> [Problem statement]: Where in the data below does the word "July" appear? Copy each line that holds it.

[Version difference data]
╭──

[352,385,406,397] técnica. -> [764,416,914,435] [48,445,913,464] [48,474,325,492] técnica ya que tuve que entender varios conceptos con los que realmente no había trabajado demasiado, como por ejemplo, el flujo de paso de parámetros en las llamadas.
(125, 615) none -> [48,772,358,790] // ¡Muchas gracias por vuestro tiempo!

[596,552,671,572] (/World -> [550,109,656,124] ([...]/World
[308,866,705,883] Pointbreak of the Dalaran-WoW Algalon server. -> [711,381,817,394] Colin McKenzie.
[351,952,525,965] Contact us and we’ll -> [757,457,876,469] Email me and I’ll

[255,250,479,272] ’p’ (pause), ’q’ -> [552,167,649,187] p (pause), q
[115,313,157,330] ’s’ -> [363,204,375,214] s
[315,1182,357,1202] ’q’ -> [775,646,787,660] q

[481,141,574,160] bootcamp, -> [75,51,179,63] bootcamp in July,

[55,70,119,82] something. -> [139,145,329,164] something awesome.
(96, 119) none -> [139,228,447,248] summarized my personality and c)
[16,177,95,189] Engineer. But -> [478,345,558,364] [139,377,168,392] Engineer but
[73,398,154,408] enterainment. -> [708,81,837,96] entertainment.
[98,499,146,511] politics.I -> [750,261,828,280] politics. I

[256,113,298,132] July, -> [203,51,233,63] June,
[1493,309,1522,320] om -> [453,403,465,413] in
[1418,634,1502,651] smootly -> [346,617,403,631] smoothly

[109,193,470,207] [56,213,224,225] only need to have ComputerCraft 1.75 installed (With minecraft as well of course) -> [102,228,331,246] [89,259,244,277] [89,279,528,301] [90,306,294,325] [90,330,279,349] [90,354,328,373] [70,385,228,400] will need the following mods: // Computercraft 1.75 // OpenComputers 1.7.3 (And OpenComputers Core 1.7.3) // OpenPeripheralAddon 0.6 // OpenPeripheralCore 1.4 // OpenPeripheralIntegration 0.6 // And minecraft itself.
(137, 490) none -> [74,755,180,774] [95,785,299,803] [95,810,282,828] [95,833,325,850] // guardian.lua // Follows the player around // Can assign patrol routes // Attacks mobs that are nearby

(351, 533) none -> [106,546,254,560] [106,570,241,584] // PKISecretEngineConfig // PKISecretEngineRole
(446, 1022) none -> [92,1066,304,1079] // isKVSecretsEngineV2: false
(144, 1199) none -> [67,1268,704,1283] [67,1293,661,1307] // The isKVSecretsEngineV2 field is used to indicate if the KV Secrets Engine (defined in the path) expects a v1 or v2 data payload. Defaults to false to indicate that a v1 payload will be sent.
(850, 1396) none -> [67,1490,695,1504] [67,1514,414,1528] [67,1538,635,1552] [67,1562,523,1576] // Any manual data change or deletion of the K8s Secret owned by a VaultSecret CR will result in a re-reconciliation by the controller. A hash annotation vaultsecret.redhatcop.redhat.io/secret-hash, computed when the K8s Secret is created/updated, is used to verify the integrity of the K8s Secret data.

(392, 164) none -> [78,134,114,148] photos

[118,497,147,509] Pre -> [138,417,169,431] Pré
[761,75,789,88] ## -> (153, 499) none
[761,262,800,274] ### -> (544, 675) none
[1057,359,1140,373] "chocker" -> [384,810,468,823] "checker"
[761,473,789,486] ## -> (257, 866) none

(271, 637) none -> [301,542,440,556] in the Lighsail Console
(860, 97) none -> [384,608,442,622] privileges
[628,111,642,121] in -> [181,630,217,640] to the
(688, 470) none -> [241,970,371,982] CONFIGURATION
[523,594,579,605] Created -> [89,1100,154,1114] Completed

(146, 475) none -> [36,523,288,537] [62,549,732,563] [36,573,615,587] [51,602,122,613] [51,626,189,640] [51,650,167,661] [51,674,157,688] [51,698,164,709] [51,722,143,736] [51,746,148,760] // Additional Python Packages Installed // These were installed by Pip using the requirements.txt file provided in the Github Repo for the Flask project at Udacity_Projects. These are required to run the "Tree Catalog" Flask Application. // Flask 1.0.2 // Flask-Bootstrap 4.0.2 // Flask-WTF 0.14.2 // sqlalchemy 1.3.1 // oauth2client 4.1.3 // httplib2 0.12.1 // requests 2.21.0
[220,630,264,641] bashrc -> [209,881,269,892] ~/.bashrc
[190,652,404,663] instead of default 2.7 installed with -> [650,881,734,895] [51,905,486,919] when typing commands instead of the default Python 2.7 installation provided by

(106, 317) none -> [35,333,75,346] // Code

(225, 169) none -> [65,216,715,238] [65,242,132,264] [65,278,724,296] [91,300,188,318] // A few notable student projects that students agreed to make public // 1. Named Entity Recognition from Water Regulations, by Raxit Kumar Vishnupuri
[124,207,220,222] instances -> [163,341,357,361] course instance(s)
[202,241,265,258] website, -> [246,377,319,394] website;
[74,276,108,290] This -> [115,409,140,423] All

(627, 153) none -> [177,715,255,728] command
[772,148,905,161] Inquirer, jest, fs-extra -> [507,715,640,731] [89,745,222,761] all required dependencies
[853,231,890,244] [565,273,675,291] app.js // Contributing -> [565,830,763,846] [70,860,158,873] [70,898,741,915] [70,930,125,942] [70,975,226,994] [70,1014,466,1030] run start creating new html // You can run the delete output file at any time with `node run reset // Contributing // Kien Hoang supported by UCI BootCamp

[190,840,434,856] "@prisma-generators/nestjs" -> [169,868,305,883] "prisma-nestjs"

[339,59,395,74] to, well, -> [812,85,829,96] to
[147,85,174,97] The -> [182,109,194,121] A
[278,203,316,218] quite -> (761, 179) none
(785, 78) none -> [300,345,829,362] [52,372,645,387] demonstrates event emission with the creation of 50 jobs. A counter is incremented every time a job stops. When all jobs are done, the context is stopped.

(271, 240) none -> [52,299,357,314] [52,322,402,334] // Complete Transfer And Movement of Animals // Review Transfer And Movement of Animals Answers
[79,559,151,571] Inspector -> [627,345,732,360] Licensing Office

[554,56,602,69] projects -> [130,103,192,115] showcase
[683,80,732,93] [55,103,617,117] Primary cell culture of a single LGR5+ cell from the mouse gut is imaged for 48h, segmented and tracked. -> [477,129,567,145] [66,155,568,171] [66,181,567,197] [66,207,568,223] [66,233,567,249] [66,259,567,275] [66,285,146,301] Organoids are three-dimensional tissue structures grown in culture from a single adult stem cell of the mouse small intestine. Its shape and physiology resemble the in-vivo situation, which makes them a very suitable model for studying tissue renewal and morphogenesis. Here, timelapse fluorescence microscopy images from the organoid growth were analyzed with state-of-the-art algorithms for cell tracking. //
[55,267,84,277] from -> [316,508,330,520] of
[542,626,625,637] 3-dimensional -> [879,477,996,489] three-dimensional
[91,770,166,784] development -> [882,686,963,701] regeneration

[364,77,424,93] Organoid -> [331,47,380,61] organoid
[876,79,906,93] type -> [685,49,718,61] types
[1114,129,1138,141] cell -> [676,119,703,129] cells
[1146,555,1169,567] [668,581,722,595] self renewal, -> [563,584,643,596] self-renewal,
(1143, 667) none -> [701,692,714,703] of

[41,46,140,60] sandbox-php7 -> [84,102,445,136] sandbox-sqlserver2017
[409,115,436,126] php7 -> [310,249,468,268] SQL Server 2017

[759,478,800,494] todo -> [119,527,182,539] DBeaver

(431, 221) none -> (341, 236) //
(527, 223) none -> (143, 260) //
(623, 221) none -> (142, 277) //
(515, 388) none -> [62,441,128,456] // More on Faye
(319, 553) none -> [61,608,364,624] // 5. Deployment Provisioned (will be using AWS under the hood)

╰──

> [Answer box]:
[481,141,574,160] bootcamp, -> [75,51,179,63] bootcamp in July,
[256,113,298,132] July, -> [203,51,233,63] June,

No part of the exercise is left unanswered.